Engineering Contradictions & Design Principles
Engineering Contradiction Analysis
1Quantity of substance
If QLC NAND flash memory is used to increase storage capacity, then storage density is improved, but data retention reliability deteriorates when unpowered
Solution Approach 1:
The system performs preliminary characterization of raw bit error rate (RBER) at multiple time points before actual data loss occurs. By establishing the RBER progression curve in advance through power cycle testing, the system can predict future data retention behavior and issue warnings before errors become uncorrectable, enabling proactive data protection measures.
Solution Approach 2:
The system implements a feedback mechanism where RBER measurements from powered and unpowered states are continuously monitored and fed back to update the retention time prediction.
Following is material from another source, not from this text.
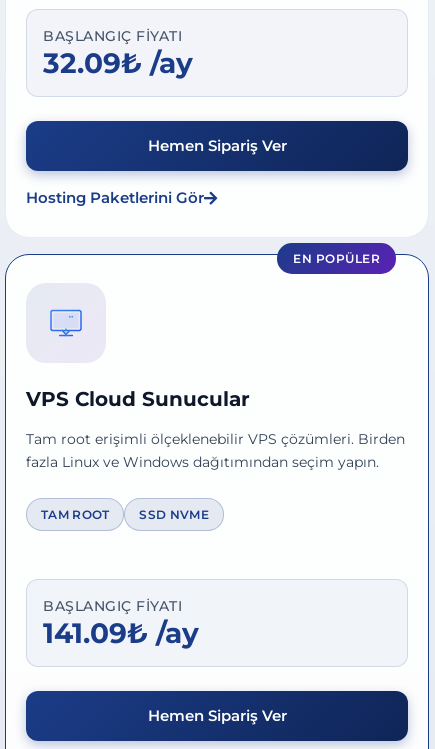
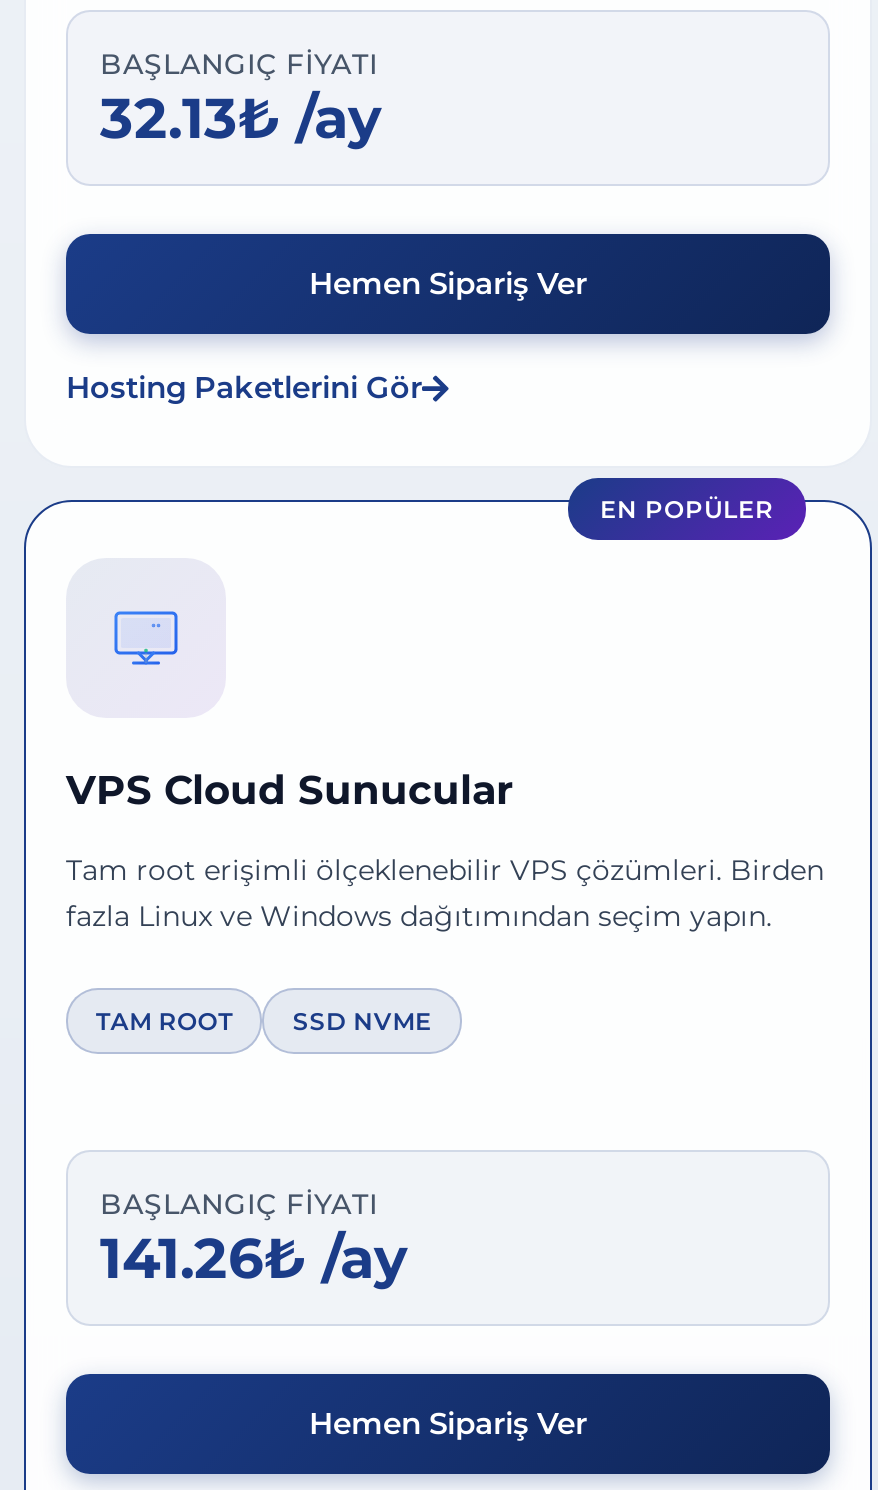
[43,46,193,80] 32.09₺ /ay -> [100,85,382,153] 32.13₺ /ay
[43,616,199,650] 141.09₺ /ay -> [100,1224,408,1292] 141.26₺ /ay

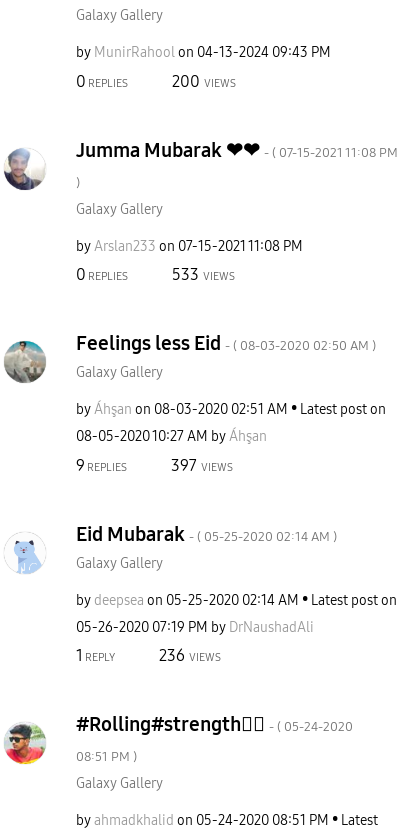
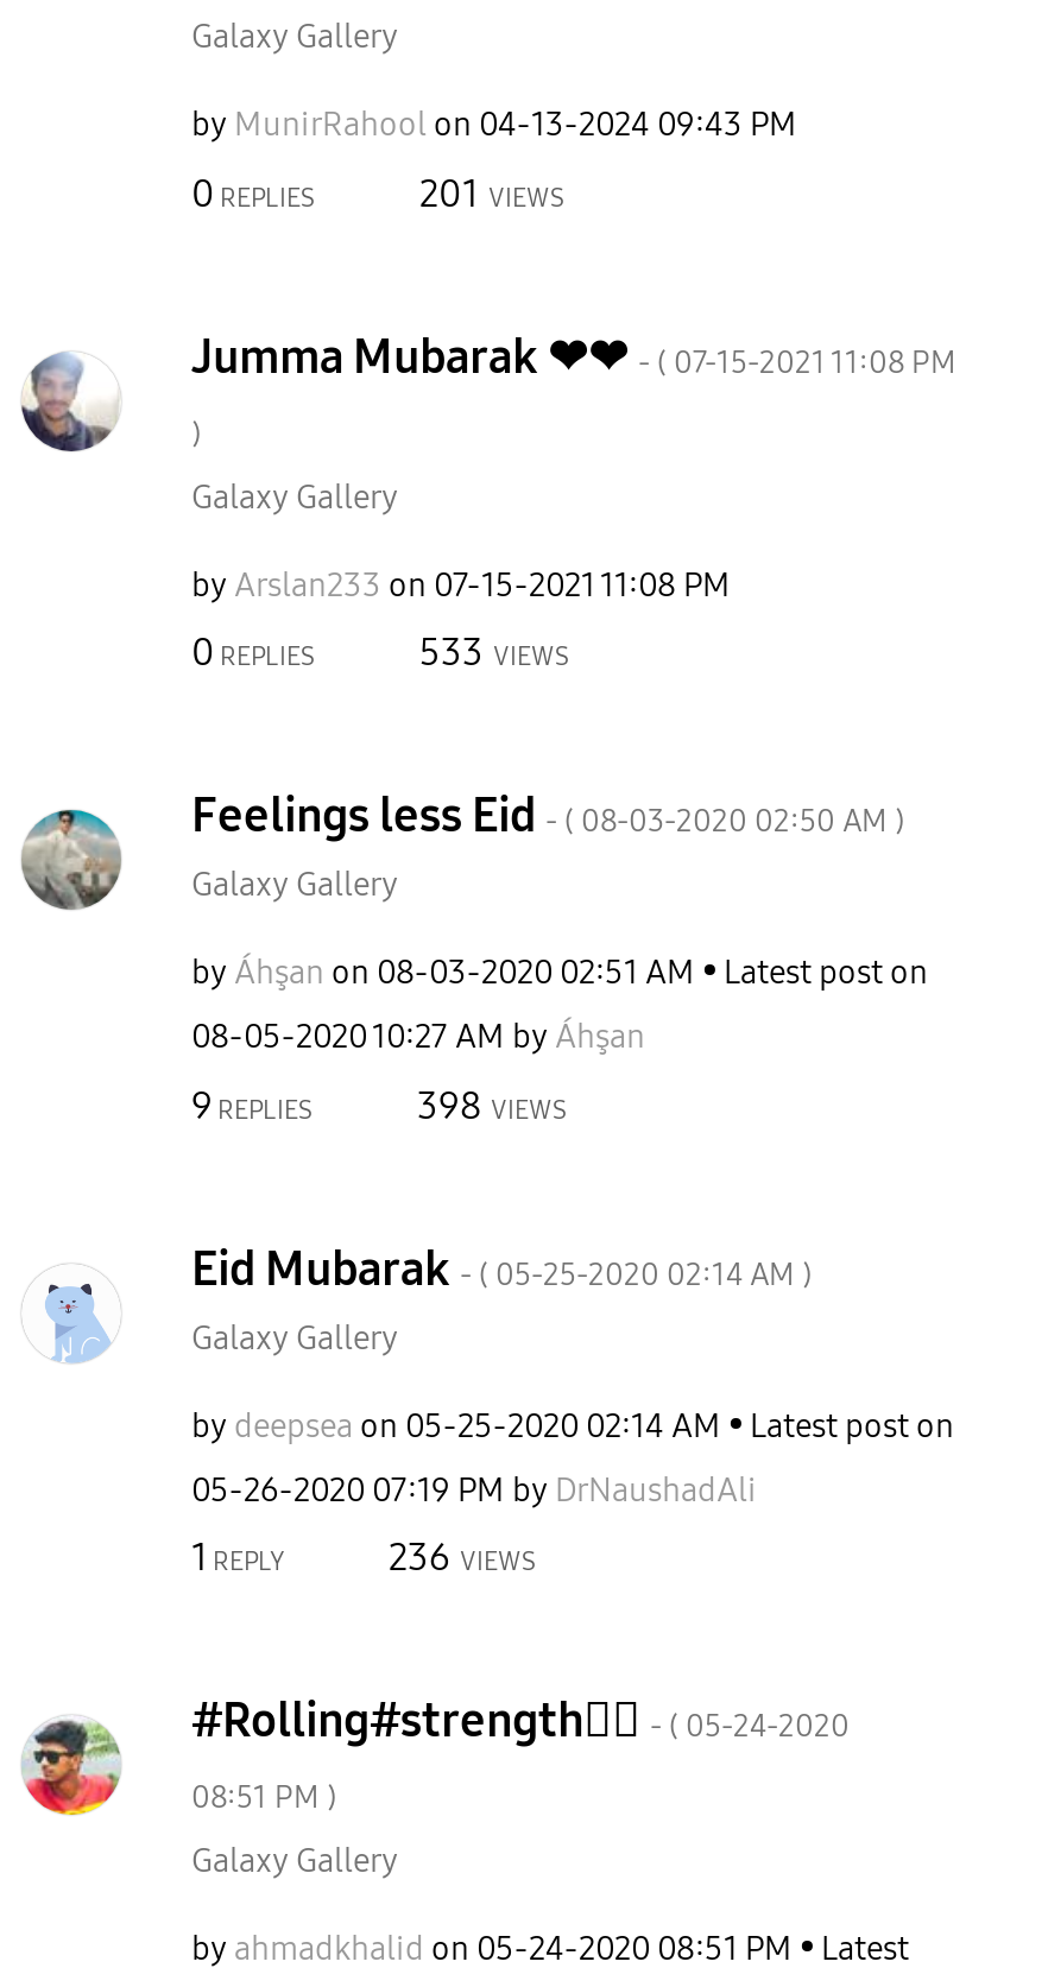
[172,72,236,90] 200 VIEWS -> [419,170,564,215] 201 VIEWS
[170,456,232,474] 397 VIEWS -> [417,1082,567,1127] 398 VIEWS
This feedback loop allows the system to adjust predictions based on actual observed error rates and provide real-time status information to users about data integrity risks.
2Ease of operation
If extended power-down periods are allowed to improve operational flexibility, then ease of operation is improved, but data integrity deteriorates due to increased bit error rates
Solution Approach 1:
The SSD performs self-characterization by automatically conducting RBER measurements at multiple time points during normal operation. The drive independently builds its own retention profile without requiring external testing equipment, storing this characterization data for future prediction use. This self-service approach enables the drive to autonomously monitor and report its own data retention status.
Solution Approach 2:
The system replaces physical long-term storage testing with mathematical modeling and extrapolation. Instead of physically leaving the drive unpowered for extended periods to test retention, the system uses RBER progression curves and power law models to calculate predicted retention times, substituting computational analysis for physical experimentation.
3Device complexity
If traditional fixed retention time specifications are used to simplify product specifications, then device complexity is reduced, but measurement precision deteriorates for individual drive predictions
Solution Approach 1:
The system transitions from using a single fixed retention time parameter to a dynamic prediction model that incorporates multiple parameters: initial RBER, RBER at different time points, scaling factors, and power law coefficients. By changing from a static specification to a multi-parameter predictive approach, the system achieves higher precision for individual drive predictions while maintaining practical usability through standardized characterization procedures.
Data Source
AI summary
In one or more embodiments, one or more systems, one or more methods, and/or one or more processes may receive a scaling factor and a retention time power law coefficient associated with a solid state drive (SSD); determine a first raw bit error rate (RBER) value for the SSD at a first time; extrapolate a second time at which a second RBER value for the SSD would reach a maximum RBER value if left unpowered, based at least on the first raw bit error rate value, the scaling factor, and the retention time power law coefficient; and provide the second time at which the second RBER value for the SSD would reach the maximum raw bit error rate value if left unpowered to at least one of an information handling system (IHS), IHS firmware, a baseboard management controller of the IHS, and an application executing on the IHS.